** AIM OF THE EXERCISE **
Beneath this instruction is a listing; print exactly the lines in it starting at the line that contains "- Project site" and going through the line that contains "that cocoapi, cityscapesScripts, and".

** DATA FOR PROCESSING **
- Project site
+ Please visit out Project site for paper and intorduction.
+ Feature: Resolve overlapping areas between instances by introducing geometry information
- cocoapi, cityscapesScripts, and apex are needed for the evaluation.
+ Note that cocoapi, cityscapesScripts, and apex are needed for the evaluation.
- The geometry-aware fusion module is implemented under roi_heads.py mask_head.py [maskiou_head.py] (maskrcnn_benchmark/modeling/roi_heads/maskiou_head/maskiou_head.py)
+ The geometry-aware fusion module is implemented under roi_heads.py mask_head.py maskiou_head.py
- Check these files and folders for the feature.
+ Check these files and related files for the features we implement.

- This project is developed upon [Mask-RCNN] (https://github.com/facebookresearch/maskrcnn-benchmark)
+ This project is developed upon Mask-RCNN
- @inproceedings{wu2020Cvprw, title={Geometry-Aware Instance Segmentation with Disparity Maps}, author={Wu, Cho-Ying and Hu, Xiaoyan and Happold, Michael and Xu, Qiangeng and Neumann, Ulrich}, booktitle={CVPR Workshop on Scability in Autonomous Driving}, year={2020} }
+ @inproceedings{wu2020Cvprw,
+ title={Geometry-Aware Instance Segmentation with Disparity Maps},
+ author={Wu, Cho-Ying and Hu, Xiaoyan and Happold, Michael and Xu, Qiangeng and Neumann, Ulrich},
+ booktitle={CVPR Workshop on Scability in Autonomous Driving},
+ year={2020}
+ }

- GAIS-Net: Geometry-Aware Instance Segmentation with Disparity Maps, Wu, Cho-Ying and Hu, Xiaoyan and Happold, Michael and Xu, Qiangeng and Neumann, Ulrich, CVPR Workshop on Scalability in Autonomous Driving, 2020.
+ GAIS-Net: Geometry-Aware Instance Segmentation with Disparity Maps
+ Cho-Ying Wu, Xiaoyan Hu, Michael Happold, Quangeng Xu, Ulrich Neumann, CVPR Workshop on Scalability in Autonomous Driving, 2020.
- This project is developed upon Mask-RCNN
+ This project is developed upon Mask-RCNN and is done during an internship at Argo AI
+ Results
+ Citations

* * *

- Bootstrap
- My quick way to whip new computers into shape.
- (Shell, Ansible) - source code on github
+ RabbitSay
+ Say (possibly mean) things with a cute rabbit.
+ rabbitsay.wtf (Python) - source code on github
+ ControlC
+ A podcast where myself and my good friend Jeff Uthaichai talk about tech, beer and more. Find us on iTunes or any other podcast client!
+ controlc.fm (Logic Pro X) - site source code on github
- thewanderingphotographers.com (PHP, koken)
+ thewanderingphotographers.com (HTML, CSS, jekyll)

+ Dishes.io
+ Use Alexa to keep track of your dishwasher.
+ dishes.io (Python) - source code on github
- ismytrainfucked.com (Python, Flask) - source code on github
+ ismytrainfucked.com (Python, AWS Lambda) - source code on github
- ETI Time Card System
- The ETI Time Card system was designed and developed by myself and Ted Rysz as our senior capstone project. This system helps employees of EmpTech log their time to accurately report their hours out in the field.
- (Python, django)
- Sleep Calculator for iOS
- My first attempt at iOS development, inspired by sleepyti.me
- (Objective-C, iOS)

** ANSWER SPACE **
- Project site
+ Please visit out Project site for paper and intorduction.
+ Feature: Resolve overlapping areas between instances by introducing geometry information
- cocoapi, cityscapesScripts, and apex are needed for the evaluation.
+ Note that cocoapi, cityscapesScripts, and apex are needed for the evaluation.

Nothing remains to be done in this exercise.